Indeed the horses were again becoming desperate for food, any food in fact. The situation from a few months back was repeating itself. The horses were so hungry that they ate the wooden boards of their feeding pens. The teeth marks are visible on the rounded marks of the thick pine boards.

“This formerly majestic place with a beautiful beach and beautiful horses to ride is no longer that. The beach is still beautiful, but the horses have had a prolonged period with no food and are severely malnourished,” wrote Amy B from Wilmington Delaware, in July 2021. “These horses need to heal and recover, not to give rides to tourists. Hopefully they will be back to their healthy, beautiful selves very soon.”

In December 2021 ROAR volunteers stepped in again to help the starving.

OABI nor their designated caretaker seemed not interested in the welfare of the horses. “They were just skin and bones,” says Sherri Visker. In December 2021 ROAR volunteers stepped in again to help the starving animals. This time their situation was much more serious. “The thing about horses is that it easy to let them get in trouble, but it takes a long time for them to recover,” said Juan Aguilar who has been working with the Havana Beach horses for four years. When he started the horses were well fed and working with tourists.

A dozen horses died over the next couple of weeks. “The up and down of weight weakened them. They are not meant to lose weight like that,” said Visker. Eleven more horses died. “Their systems can’t handle such up and down with weight,” says Visker holding up the tears. “We even lost two horses in a day.”

While horses fought for their lives government officials at OABI were ready to auction them off to the higher bidder. In fact, on January 14, 2022, OABI tried to auction all the animals together in one lot: horses, sheep, guinea hens and a duck.

It tried selling “50 horses, 40 chickens, 4 guinea hens, 12 roosters and one duck for Lps. 290,650. The photos of the horses presented to promote the auction showed well fed horses from before the hunger crisis. And when the auction was taking place seven of the 50 horses had died of hunger. OABI was not interested in such details.

“OABI, they are shameless. They have not paid a cent towards supporting the horses.”

Seven of the 50 horses mentioned by OABI were dead and the photos presented by OABI showed healthy horses, while the surviving were just skin and bones.

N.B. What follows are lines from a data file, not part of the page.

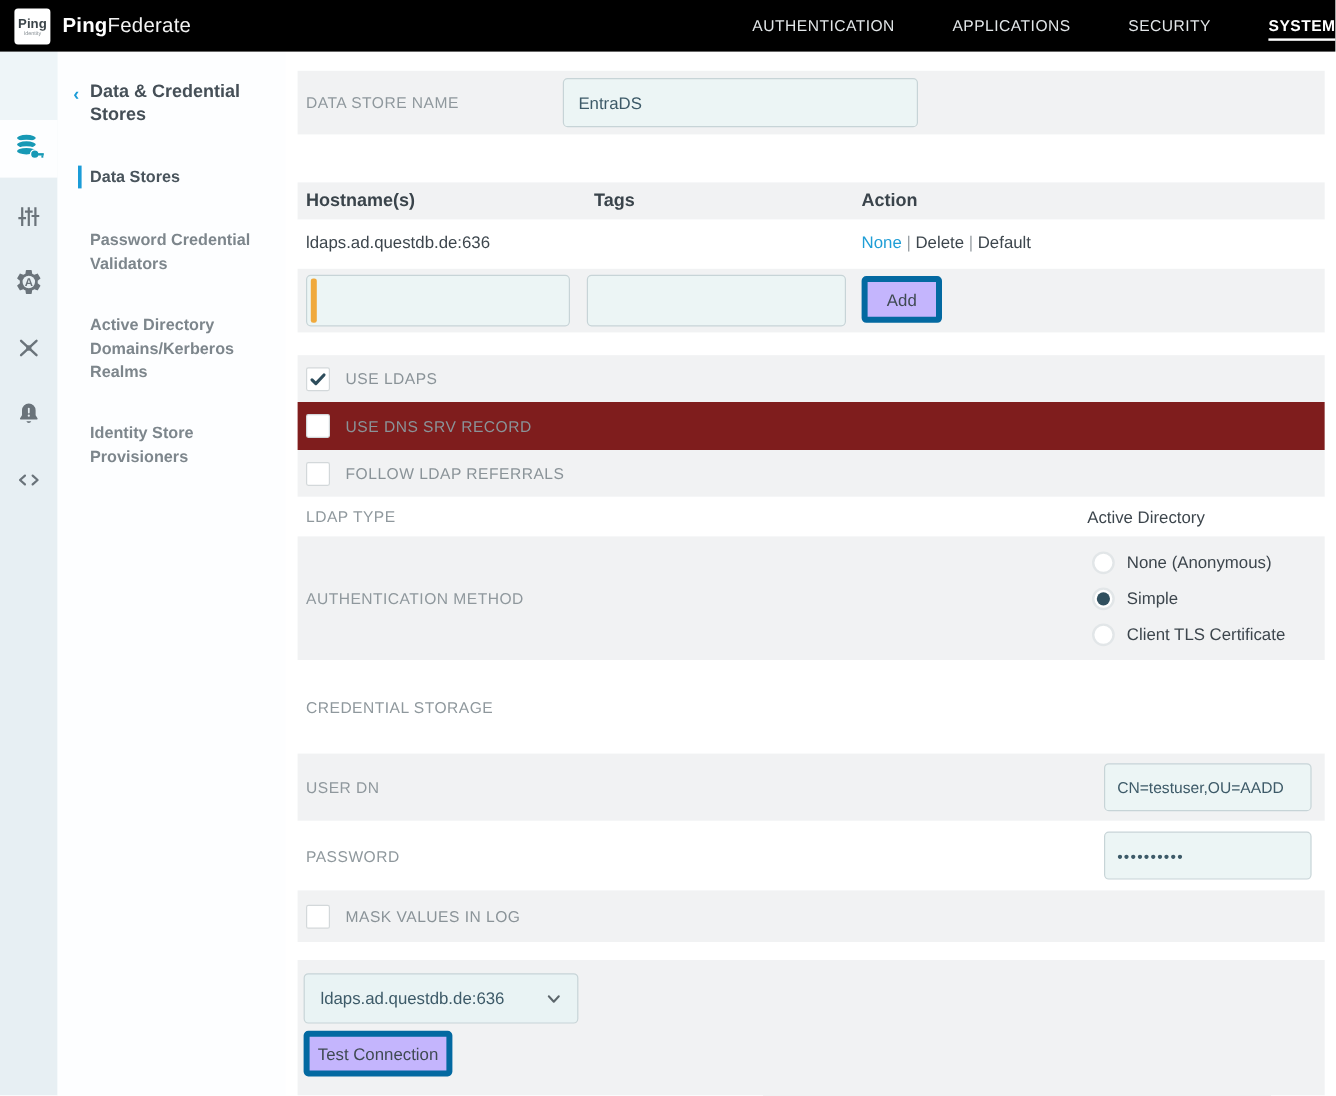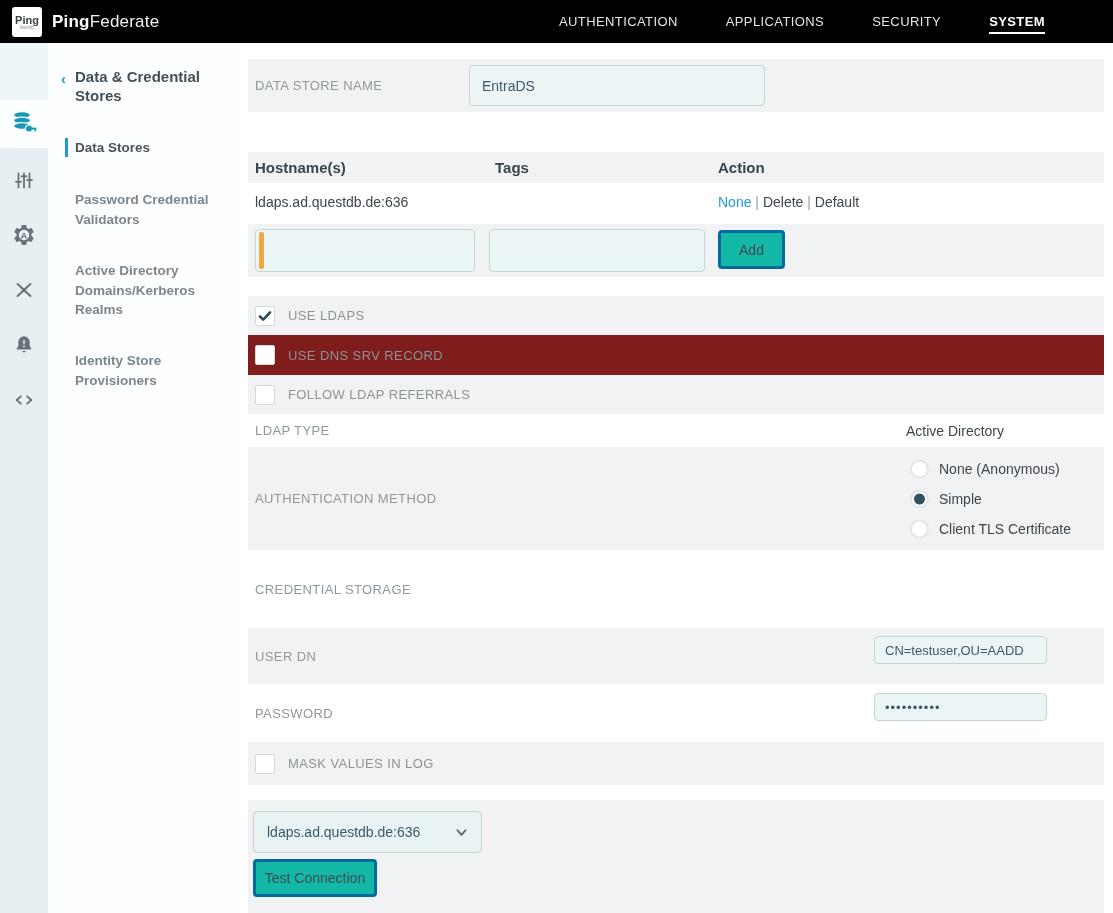--- a/index.html
+++ b/index.html
@@ -23,7 +23,7 @@
   .brand .bold { font-weight:700; }
   .brand .light { font-weight:400; opacity:.95; }
   .nav-items { position:absolute; right:0; top:0; height:43px; display:flex; align-items:center;
-    gap:48px; padding-right:68px; }
+    gap:48px; }
   .nav-item { color:#e2e6e8; font-size:13px; letter-spacing:.4px; cursor:pointer; padding-bottom:0; }
   .nav-item.active { color:#fff; font-weight:700; border-bottom:2px solid #fff; padding-bottom:3px; margin-bottom:-5px; }
 

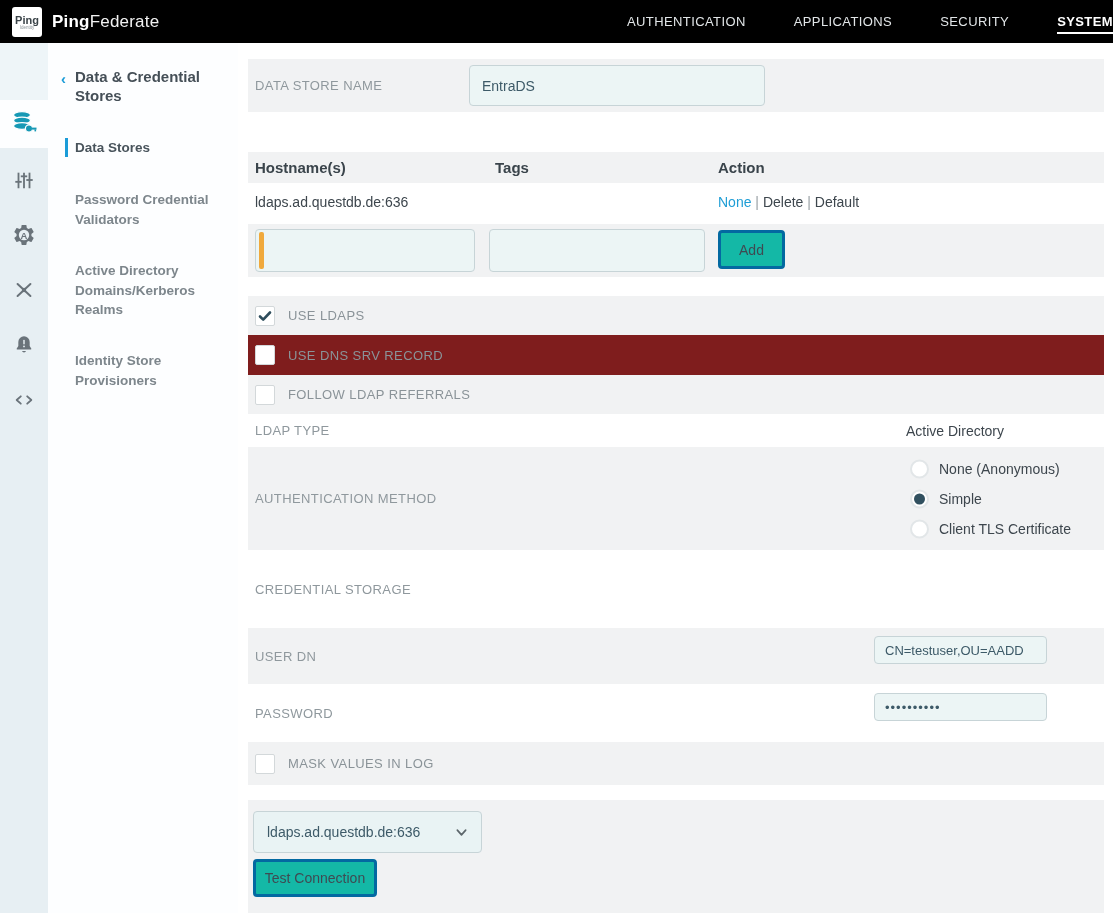--- a/index.html
+++ b/index.html
@@ -72,7 +72,7 @@
   .add-host-wrap .field { width:100%; height:100%; padding-left:16px; }
   .req-bar { position:absolute; left:4px; top:3px; bottom:3px; width:5px; background:#f0a93c; border-radius:2px; }
   .add-tags { position:absolute; left:241px; top:5px; width:216px; height:43px; }
-  .btn { background:#14b8a6; border:3px solid #0369a1; border-radius:4px; color:#3f4a52; font-size:14px;
+  .btn { background:#c4b5fd; border:5px solid #0369a1; border-radius:4px; color:#3f4a52; font-size:14px;
     font-family:"Liberation Sans", sans-serif; cursor:pointer; display:flex; align-items:center; justify-content:center; }
   .add-btn { position:absolute; left:470px; top:6px; width:67px; height:39px; }
 

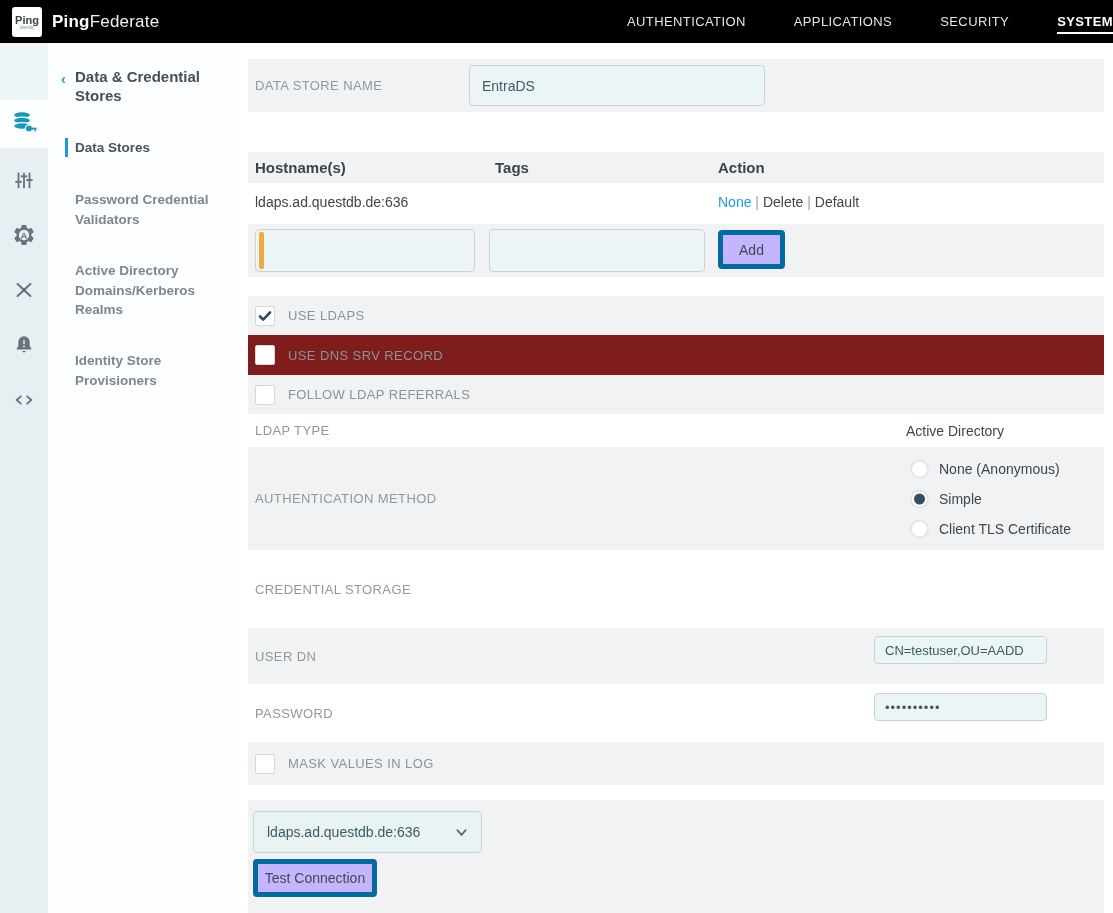--- a/index.html
+++ b/index.html
@@ -104,7 +104,7 @@
   
   .r-userdn { top:585px; height:56px; }
   .r-pass { top:641px; height:58px; background:#fff; }
-  .dn-input, .pw-input { position:absolute; left:626px; width:173px; height:28px; font-size:13px;
+  .dn-input, .pw-input { position:absolute; left:672px; width:173px; height:40px; font-size:13px;
     padding:0 10px; white-space:nowrap; overflow:hidden; }
   .dn-input { top:8px; }
   .pw-input { top:9px; letter-spacing:1px; }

“OABI, they are shameless. They have not paid a cent towards supporting the horses,” describes the faceless government entity Aguilar. “There were people coming over and offering to buy four-five horses at a time, but OABI wants’ to sell all of them all at the same time,” said Aguilar.

Eventually the heard stabilized and in March there were 40 horses on the property. ROAR has made the horse feeding program available to volunteers. One of them in Marnie Pate, from Port Aransas, Texas who has been coming to help with the horses every time she visits Roatan. It is her fourth visit since May 2021 and Pate has even decided to sponsor one of the horses. For $120 a month she now sponsors one of the horses.

It takes two bales of hay to feed the remaining 40 horses. Each bale costs $40 dollars, but its shipping from San Pedro Sula and transport increased the price to almost $100 per bale. The horses also need bags of grain and vitamins and supplements to keep them healthy. Visker says that $2,500 a month is needed just to feed the horses.

Jimmy Cooper is another paid volunteer who comes to cut grass and take care of the horses five-six times-a-week. Cooper brings the horses hay, and some vitamins and grains. “The grass has more nutritional value as it is cut fresh,” says Karen Collins, a US expat volunteer who comes to Johnson Bight several time a week to feed the horses.

$2,500 a month is needed just to feed the horses.

At the end of March 2022 two of the horses that were in the worse shape are fed outside the pens so they can feed around the clock. There are also four horses that escaped the pens, and fended for themselves. These horses were in much better shape than their penned equestrians.

There are also four Spanish horses on the property. A stud, two mares and a colt. They are the only ones of the horses that were not castrated. They are bigger, and penned in a separate enclosure.